The good news coming out of the Watch Forum, organised in Geneva by Watches and Culture on the theme of sustainability, is that marine ecosystems can regenerate. The bad news is that, despite the urgency, the ocean still isn’t at the top of every agenda.

The Watch Forum had a message, should we need reminding: the ocean is dying. One of the experts speaking at the event, organised by Watches and Culture to encourage the watch industry to take action that promotes sustainability, Danielle McCaffrey is Chief Ocean Officer at Tēnaka, a start-up that tailor-makes CSR programmes aimed at restoring marine ecosystems. She summed up the situation thus: “We’re depleting resources by taking too much, too fast.” Seventy per cent of the oxygen we breathe comes from the ocean yet we continue to fill it with plastic; a sad fact denounced by Melati Wijsen, who addressed the audience by video link.

Danielle McCaffrey, Chief Ocean Officer Tenaka / Photo credit © Loïc Herin

The Bali-born activist campaigned relentlessly until the Indonesian island’s authorities banned plastic bags, plastic straws and some polystyrene foam. Wijsen, who features throughout Flore Vasseur’s documentary Bigger Than Us, didn’t mince her words: “Time is a luxury we don’t have. If pollution continues there will soon be more plastic in the ocean than there are fish. We need to act now. Young people want to make this a world we can be proud of.”

Take action together…

Not only does the ocean produce most of the oxygen without which there is no life on Earth. As Danielle McCaffrey explained, it absorbs one third of carbon emissions and nine tenths of the excess heat trapped by greenhouse gases. This leads to ocean warming and, through expansion, rising sea levels. Increased temperature, along with plastic pollution, is one of the biggest threats the ocean must face and the cause of a recently discovered phenomenon: the water that evaporates from the ocean contains millions of microplastic particles that fall back to Earth as plastic rain. Biodiversity is first to suffer the consequences. For example, more than 70% of the shark population has been lost over the past ten years.

Ocean pollution has reached a point where it’s now raining plastic.

Julie Gautier is a freediver and underwater filmmaker intent on raising awareness about the plight of the ocean. She believes the way to achieve this is by provoking an emotional response. “We talk about limiting global warming to 1.5°C but what does it really mean?” she asked. “We’re constantly being told we need to clean up the ocean but how? I make short underwater films as a means to explain what can be done, poetically and using allegory.
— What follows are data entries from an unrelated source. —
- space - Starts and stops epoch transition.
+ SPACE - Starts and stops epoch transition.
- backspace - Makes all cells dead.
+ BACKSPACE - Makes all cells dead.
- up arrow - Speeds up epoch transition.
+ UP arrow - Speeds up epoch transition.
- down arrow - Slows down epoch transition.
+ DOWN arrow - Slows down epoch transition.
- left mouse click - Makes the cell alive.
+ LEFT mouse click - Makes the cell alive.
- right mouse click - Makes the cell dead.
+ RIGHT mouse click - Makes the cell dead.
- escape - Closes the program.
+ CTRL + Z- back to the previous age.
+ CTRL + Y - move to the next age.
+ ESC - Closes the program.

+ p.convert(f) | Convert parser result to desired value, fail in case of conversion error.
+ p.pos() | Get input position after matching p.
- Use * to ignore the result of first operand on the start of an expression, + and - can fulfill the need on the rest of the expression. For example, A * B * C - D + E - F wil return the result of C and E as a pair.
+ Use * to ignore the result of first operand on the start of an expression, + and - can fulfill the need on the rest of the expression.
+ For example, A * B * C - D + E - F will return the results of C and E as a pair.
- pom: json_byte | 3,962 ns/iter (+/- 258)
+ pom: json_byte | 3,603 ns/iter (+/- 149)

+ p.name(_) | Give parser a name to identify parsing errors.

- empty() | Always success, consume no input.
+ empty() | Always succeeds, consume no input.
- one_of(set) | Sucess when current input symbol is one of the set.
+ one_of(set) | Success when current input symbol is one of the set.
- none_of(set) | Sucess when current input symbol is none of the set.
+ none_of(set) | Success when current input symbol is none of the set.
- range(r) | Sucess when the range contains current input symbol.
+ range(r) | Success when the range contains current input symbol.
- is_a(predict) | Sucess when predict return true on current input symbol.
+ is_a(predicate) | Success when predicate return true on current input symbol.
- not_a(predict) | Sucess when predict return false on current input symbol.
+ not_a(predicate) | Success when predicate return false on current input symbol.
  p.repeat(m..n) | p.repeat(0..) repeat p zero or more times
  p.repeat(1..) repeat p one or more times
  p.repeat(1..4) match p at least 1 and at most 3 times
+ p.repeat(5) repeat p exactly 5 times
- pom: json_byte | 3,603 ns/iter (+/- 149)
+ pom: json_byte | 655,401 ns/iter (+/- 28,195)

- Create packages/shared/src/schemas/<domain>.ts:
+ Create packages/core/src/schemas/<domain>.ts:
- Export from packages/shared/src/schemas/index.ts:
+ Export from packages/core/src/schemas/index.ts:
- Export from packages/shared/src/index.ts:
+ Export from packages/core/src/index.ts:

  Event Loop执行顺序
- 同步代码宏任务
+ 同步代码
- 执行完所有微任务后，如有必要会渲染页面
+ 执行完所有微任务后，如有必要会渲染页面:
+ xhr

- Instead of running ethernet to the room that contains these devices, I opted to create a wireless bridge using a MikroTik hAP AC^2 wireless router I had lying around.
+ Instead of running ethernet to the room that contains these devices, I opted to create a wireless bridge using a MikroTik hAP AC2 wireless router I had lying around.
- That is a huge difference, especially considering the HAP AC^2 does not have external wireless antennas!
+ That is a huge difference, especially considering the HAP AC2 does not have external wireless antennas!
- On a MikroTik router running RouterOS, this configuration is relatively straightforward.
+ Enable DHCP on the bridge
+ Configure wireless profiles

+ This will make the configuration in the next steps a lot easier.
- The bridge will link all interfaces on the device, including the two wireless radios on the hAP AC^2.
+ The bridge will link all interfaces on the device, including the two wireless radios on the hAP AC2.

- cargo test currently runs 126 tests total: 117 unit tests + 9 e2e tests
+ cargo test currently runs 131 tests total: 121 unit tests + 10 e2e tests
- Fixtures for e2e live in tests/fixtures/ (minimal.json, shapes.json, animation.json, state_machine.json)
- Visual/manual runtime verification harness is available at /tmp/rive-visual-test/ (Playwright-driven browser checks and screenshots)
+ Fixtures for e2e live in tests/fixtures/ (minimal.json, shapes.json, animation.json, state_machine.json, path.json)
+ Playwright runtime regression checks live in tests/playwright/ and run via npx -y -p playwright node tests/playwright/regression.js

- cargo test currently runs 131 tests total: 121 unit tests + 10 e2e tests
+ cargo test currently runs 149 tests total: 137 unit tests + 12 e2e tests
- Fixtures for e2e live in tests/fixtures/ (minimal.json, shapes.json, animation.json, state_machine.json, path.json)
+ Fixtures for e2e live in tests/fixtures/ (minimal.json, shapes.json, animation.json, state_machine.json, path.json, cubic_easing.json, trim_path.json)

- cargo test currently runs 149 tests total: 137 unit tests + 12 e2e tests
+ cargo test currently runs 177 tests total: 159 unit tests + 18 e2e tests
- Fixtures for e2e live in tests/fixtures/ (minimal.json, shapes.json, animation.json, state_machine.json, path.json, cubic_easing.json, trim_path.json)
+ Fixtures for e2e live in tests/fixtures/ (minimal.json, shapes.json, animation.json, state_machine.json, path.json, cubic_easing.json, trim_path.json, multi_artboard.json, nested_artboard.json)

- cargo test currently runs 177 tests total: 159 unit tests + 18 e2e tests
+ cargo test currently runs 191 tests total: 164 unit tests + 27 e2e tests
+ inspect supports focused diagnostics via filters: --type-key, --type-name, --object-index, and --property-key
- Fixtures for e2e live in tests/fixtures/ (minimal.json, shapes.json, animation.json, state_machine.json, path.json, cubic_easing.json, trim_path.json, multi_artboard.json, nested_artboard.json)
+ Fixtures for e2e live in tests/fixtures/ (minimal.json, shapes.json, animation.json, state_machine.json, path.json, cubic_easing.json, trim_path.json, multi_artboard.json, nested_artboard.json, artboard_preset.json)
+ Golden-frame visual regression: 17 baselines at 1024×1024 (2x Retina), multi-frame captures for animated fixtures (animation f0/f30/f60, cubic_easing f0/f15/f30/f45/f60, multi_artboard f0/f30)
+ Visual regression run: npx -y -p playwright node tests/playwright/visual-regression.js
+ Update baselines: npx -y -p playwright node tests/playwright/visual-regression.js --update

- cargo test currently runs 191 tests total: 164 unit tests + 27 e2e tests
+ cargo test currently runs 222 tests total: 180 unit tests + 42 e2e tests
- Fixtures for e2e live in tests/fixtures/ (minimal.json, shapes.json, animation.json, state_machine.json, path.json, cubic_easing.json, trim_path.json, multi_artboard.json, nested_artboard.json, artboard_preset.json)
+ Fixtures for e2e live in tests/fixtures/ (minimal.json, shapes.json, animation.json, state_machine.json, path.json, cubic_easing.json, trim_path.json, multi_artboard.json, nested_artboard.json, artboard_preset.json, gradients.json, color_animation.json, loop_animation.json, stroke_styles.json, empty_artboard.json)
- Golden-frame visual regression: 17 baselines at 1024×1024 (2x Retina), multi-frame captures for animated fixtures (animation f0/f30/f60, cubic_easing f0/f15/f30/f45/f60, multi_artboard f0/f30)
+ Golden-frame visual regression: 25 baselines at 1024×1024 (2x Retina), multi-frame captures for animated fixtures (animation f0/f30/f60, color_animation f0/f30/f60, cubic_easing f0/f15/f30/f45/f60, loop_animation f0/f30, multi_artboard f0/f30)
These are messages we need to get out there, with the one certainty that we must take action together.”

…and fast

The good news is that marine ecosystems can regenerate, with the right measures and provided we stop filling the ocean with rubbish and draining its resources. “It is still possible to ‘repair’ the ocean,” said Danielle McCaffrey, “but there has to be a wake-up call. Right now we’re working with a number of luxury brands that have strong ties to the sea on programmes to restore coral reefs, mangroves and seagrass, and measuring their impact on biodiversity and carbon emissions. Brands can certainly help by taking action on the ground but also by funding scientific research that will expand our understanding of the ocean. There is no time to waste.”

Without the ocean there is “little possibility of life on Earth.”
Jacque Merle

In his book Océan et Climat, oceanographer and physicist Jacques Merle, director of research at the Institut de Recherche pour le Développement, asks this rhetorical question: what would Earth’s climate be without the ocean? The answer can be found on certain planets in the solar system that are similar to Earth. On Mars, for example, which is Earth’s twin except for the absence of a water system (despite the likely presence of ice at its poles), temperature swings leave little possibility for life. Knowing everything the ocean does for us, it’s time we started doing something for the ocean.